*WHAT TO WORK ON:* Retype the data below exactly; skip every image.

Web interface edit records
__________

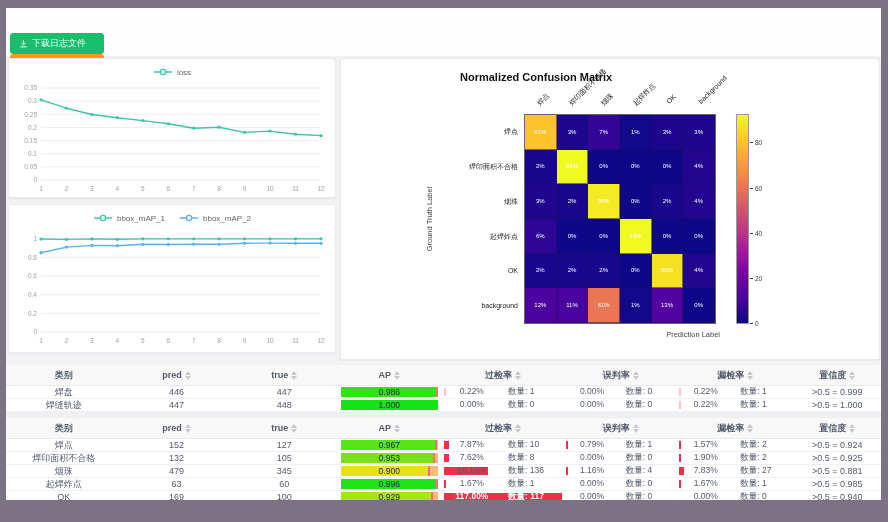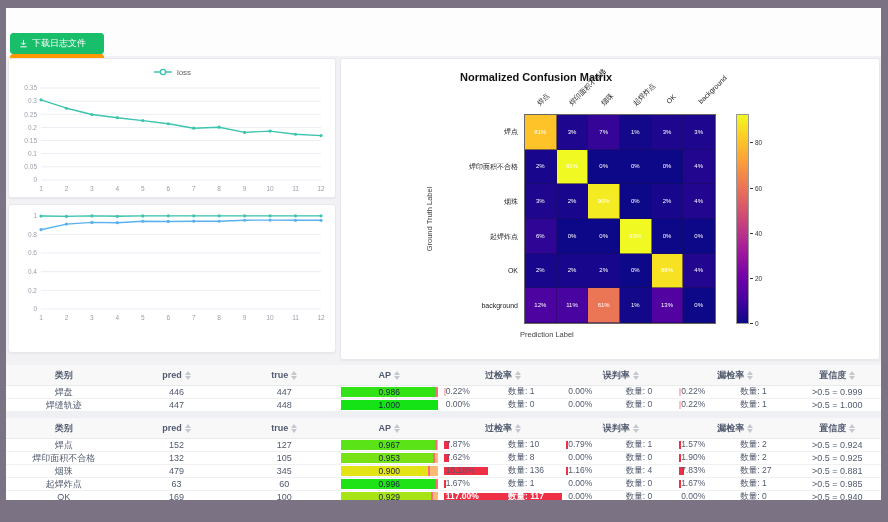--- a/index.html
+++ b/index.html
@@ -27,21 +27,21 @@
   .cm-title{position:absolute;left:119px;top:12px;width:330px;text-align:left;
             font-size:11px;font-weight:bold;color:#111;}
   .cm-grid{position:absolute;display:grid;border:1px solid #666;}
   .cm-cell{position:relative;display:flex;align-items:center;justify-content:center;
            font-size:6px;color:#fff;border-right:1px solid rgba(25,12,90,.55);
            border-bottom:1px solid rgba(25,12,90,.55);}
   .cm-toplabel{position:absolute;font-size:7px;color:#222;white-space:nowrap;
                transform:rotate(-45deg);transform-origin:left bottom;}
   .cm-rowlabel{position:absolute;font-size:7px;color:#222;text-align:right;width:176px;}
   .cm-ylabel{position:absolute;font-size:7.5px;color:#444;transform:translate(-50%,-50%) rotate(-90deg);white-space:nowrap;}
-  .cm-xlabel{position:absolute;font-size:7.5px;color:#444;text-align:left;}
+  .cm-xlabel{position:absolute;font-size:7.5px;color:#444;text-align:right;}
   .cm-cbar{position:absolute;border:1px solid #999;}
   .cm-ctick{position:absolute;font-size:6.5px;color:#333;}
   .cm-ctickline{position:absolute;width:3px;height:1px;background:#333;}
   
   .tables{position:absolute;left:0;top:357px;width:875px;background:#f0f0f3;}
   .ttable{background:#fff;}
   .trow{display:flex;align-items:stretch;border-bottom:1px solid #f0f0f2;}
   .trow.head{background:#f8f8f9;border-bottom:1px solid #e8eaec;font-weight:bold;}
   .tcell{display:flex;align-items:center;justify-content:center;font-size:9px;
          color:#515a6e;height:12px;overflow:hidden;position:relative;padding:0 4px;}
@@ -52,21 +52,21 @@
   .caret i{display:block;width:0;height:0;border-left:3px solid transparent;border-right:3px solid transparent;}
   .caret .up{border-bottom:4px solid #c5c8ce;}
   .caret .dn{border-top:4px solid #c5c8ce;}
   .ap-track{position:relative;width:100%;height:10px;background:#fdba74;display:flex;}
   .ap-bar{height:100%;}
   .ap-tip{height:100%;width:2px;background:#ff6b7a;}
   .ap-num{position:absolute;left:0;top:0;width:100%;height:100%;display:flex;
           align-items:center;justify-content:center;font-size:8.5px;color:#17233d;}
   .rate-bar{position:absolute;left:2px;top:2px;bottom:2px;z-index:0;}
   .rate-txt{position:relative;z-index:1;display:flex;width:100%;gap:10px;font-size:8.5px;}
-  .rate-txt .p{flex:1;text-align:left;}
+  .rate-txt .p{flex:1;text-align:center;}
   .rate-txt .c{flex:1;text-align:left;}
   .tgap{height:6px;background:#eef0f4;}
 </style>
 </head>
 <body>
 
 <div class="frame">
   <div class="inner">
     <div class="topstrip"></div>
     <div class="toolbar" id="toolbar">
@@ -145,20 +145,36 @@
           <circle cx="179.72727272727272" cy="46.217142857142846" r="1.6" fill="#3cc4ae"></circle>
           <circle cx="205.1818181818182" cy="45.16571428571427" r="1.6" fill="#3cc4ae"></circle>
           <circle cx="230.63636363636363" cy="50.42285714285715" r="1.6" fill="#3cc4ae"></circle>
           <circle cx="256.0909090909091" cy="49.10857142857142" r="1.6" fill="#3cc4ae"></circle>
           <circle cx="281.5454545454545" cy="52.26285714285714" r="1.6" fill="#3cc4ae"></circle>
           <circle cx="307" cy="53.57714285714285" r="1.6" fill="#3cc4ae"></circle>
         </svg>
     </div>
 
     <div class="card" id="card-map" style="left:2px;top:196px;width:328px;height:149px;">
+      <div class="legend" id="legend-map">
+          <div class="legend-item">
+            <svg width="20" height="10">
+              <line x1="1" y1="5" x2="19" y2="5" stroke="#3cc4ae" stroke-width="1.5"></line>
+              <circle cx="10" cy="5" r="2.6" fill="#fff" stroke="#3cc4ae" stroke-width="1.4"></circle>
+            </svg>
+            <span>bbox_mAP_1</span>
+          </div>
+          <div class="legend-item">
+            <svg width="20" height="10">
+              <line x1="1" y1="5" x2="19" y2="5" stroke="#5ab1ef" stroke-width="1.5"></line>
+              <circle cx="10" cy="5" r="2.6" fill="#fff" stroke="#5ab1ef" stroke-width="1.4"></circle>
+            </svg>
+            <span>bbox_mAP_2</span>
+          </div>
+        </div>
       <svg id="svg-map" width="316" height="118" style="display:block;margin:0 auto;">
           <line x1="27" y1="104" x2="307" y2="104" stroke="#ebedf3" stroke-width="1"></line>
           <text x="23" y="106.3" text-anchor="end" font-size="6.5" fill="#9aa0ab">0</text>
           <line x1="27" y1="85.33333333333333" x2="307" y2="85.33333333333333" stroke="#ebedf3" stroke-width="1"></line>
           <text x="23" y="87.63333333333333" text-anchor="end" font-size="6.5" fill="#9aa0ab">0.2</text>
           <line x1="27" y1="66.66666666666667" x2="307" y2="66.66666666666667" stroke="#ebedf3" stroke-width="1"></line>
           <text x="23" y="68.96666666666667" text-anchor="end" font-size="6.5" fill="#9aa0ab">0.4</text>
           <line x1="27" y1="48" x2="307" y2="48" stroke="#ebedf3" stroke-width="1"></line>
           <text x="23" y="50.3" text-anchor="end" font-size="6.5" fill="#9aa0ab">0.6</text>
           <line x1="27" y1="29.333333333333336" x2="307" y2="29.333333333333336" stroke="#ebedf3" stroke-width="1"></line>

__________

*ANSWER TO THE PROBLEM:*
--- a/index.html
+++ b/index.html
@@ -27,21 +27,21 @@
   .cm-title{position:absolute;left:119px;top:12px;width:330px;text-align:left;
             font-size:11px;font-weight:bold;color:#111;}
   .cm-grid{position:absolute;display:grid;border:1px solid #666;}
   .cm-cell{position:relative;display:flex;align-items:center;justify-content:center;
            font-size:6px;color:#fff;border-right:1px solid rgba(25,12,90,.55);
            border-bottom:1px solid rgba(25,12,90,.55);}
   .cm-toplabel{position:absolute;font-size:7px;color:#222;white-space:nowrap;
                transform:rotate(-45deg);transform-origin:left bottom;}
   .cm-rowlabel{position:absolute;font-size:7px;color:#222;text-align:right;width:176px;}
   .cm-ylabel{position:absolute;font-size:7.5px;color:#444;transform:translate(-50%,-50%) rotate(-90deg);white-space:nowrap;}
-  .cm-xlabel{position:absolute;font-size:7.5px;color:#444;text-align:left;}
+  .cm-xlabel{position:absolute;font-size:7.5px;color:#444;text-align:right;}
   .cm-cbar{position:absolute;border:1px solid #999;}
   .cm-ctick{position:absolute;font-size:6.5px;color:#333;}
   .cm-ctickline{position:absolute;width:3px;height:1px;background:#333;}
   
   .tables{position:absolute;left:0;top:357px;width:875px;background:#f0f0f3;}
   .ttable{background:#fff;}
   .trow{display:flex;align-items:stretch;border-bottom:1px solid #f0f0f2;}
   .trow.head{background:#f8f8f9;border-bottom:1px solid #e8eaec;font-weight:bold;}
   .tcell{display:flex;align-items:center;justify-content:center;font-size:9px;
          color:#515a6e;height:12px;overflow:hidden;position:relative;padding:0 4px;}
@@ -52,21 +52,21 @@
   .caret i{display:block;width:0;height:0;border-left:3px solid transparent;border-right:3px solid transparent;}
   .caret .up{border-bottom:4px solid #c5c8ce;}
   .caret .dn{border-top:4px solid #c5c8ce;}
   .ap-track{position:relative;width:100%;height:10px;background:#fdba74;display:flex;}
   .ap-bar{height:100%;}
   .ap-tip{height:100%;width:2px;background:#ff6b7a;}
   .ap-num{position:absolute;left:0;top:0;width:100%;height:100%;display:flex;
           align-items:center;justify-content:center;font-size:8.5px;color:#17233d;}
   .rate-bar{position:absolute;left:2px;top:2px;bottom:2px;z-index:0;}
   .rate-txt{position:relative;z-index:1;display:flex;width:100%;gap:10px;font-size:8.5px;}
-  .rate-txt .p{flex:1;text-align:left;}
+  .rate-txt .p{flex:1;text-align:center;}
   .rate-txt .c{flex:1;text-align:left;}
   .tgap{height:6px;background:#eef0f4;}
 </style>
 </head>
 <body>
 
 <div class="frame">
   <div class="inner">
     <div class="topstrip"></div>
     <div class="toolbar" id="toolbar">
@@ -145,20 +145,36 @@
           <circle cx="179.72727272727272" cy="46.217142857142846" r="1.6" fill="#3cc4ae"></circle>
           <circle cx="205.1818181818182" cy="45.16571428571427" r="1.6" fill="#3cc4ae"></circle>
           <circle cx="230.63636363636363" cy="50.42285714285715" r="1.6" fill="#3cc4ae"></circle>
           <circle cx="256.0909090909091" cy="49.10857142857142" r="1.6" fill="#3cc4ae"></circle>
           <circle cx="281.5454545454545" cy="52.26285714285714" r="1.6" fill="#3cc4ae"></circle>
           <circle cx="307" cy="53.57714285714285" r="1.6" fill="#3cc4ae"></circle>
         </svg>
     </div>
 
     <div class="card" id="card-map" style="left:2px;top:196px;width:328px;height:149px;">
+      <div class="legend" id="legend-map">
+          <div class="legend-item">
+            <svg width="20" height="10">
+              <line x1="1" y1="5" x2="19" y2="5" stroke="#3cc4ae" stroke-width="1.5"></line>
+              <circle cx="10" cy="5" r="2.6" fill="#fff" stroke="#3cc4ae" stroke-width="1.4"></circle>
+            </svg>
+            <span>bbox_mAP_1</span>
+          </div>
+          <div class="legend-item">
+            <svg width="20" height="10">
+              <line x1="1" y1="5" x2="19" y2="5" stroke="#5ab1ef" stroke-width="1.5"></line>
+              <circle cx="10" cy="5" r="2.6" fill="#fff" stroke="#5ab1ef" stroke-width="1.4"></circle>
+            </svg>
+            <span>bbox_mAP_2</span>
+          </div>
+        </div>
       <svg id="svg-map" width="316" height="118" style="display:block;margin:0 auto;">
           <line x1="27" y1="104" x2="307" y2="104" stroke="#ebedf3" stroke-width="1"></line>
           <text x="23" y="106.3" text-anchor="end" font-size="6.5" fill="#9aa0ab">0</text>
           <line x1="27" y1="85.33333333333333" x2="307" y2="85.33333333333333" stroke="#ebedf3" stroke-width="1"></line>
           <text x="23" y="87.63333333333333" text-anchor="end" font-size="6.5" fill="#9aa0ab">0.2</text>
           <line x1="27" y1="66.66666666666667" x2="307" y2="66.66666666666667" stroke="#ebedf3" stroke-width="1"></line>
           <text x="23" y="68.96666666666667" text-anchor="end" font-size="6.5" fill="#9aa0ab">0.4</text>
           <line x1="27" y1="48" x2="307" y2="48" stroke="#ebedf3" stroke-width="1"></line>
           <text x="23" y="50.3" text-anchor="end" font-size="6.5" fill="#9aa0ab">0.6</text>
           <line x1="27" y1="29.333333333333336" x2="307" y2="29.333333333333336" stroke="#ebedf3" stroke-width="1"></line>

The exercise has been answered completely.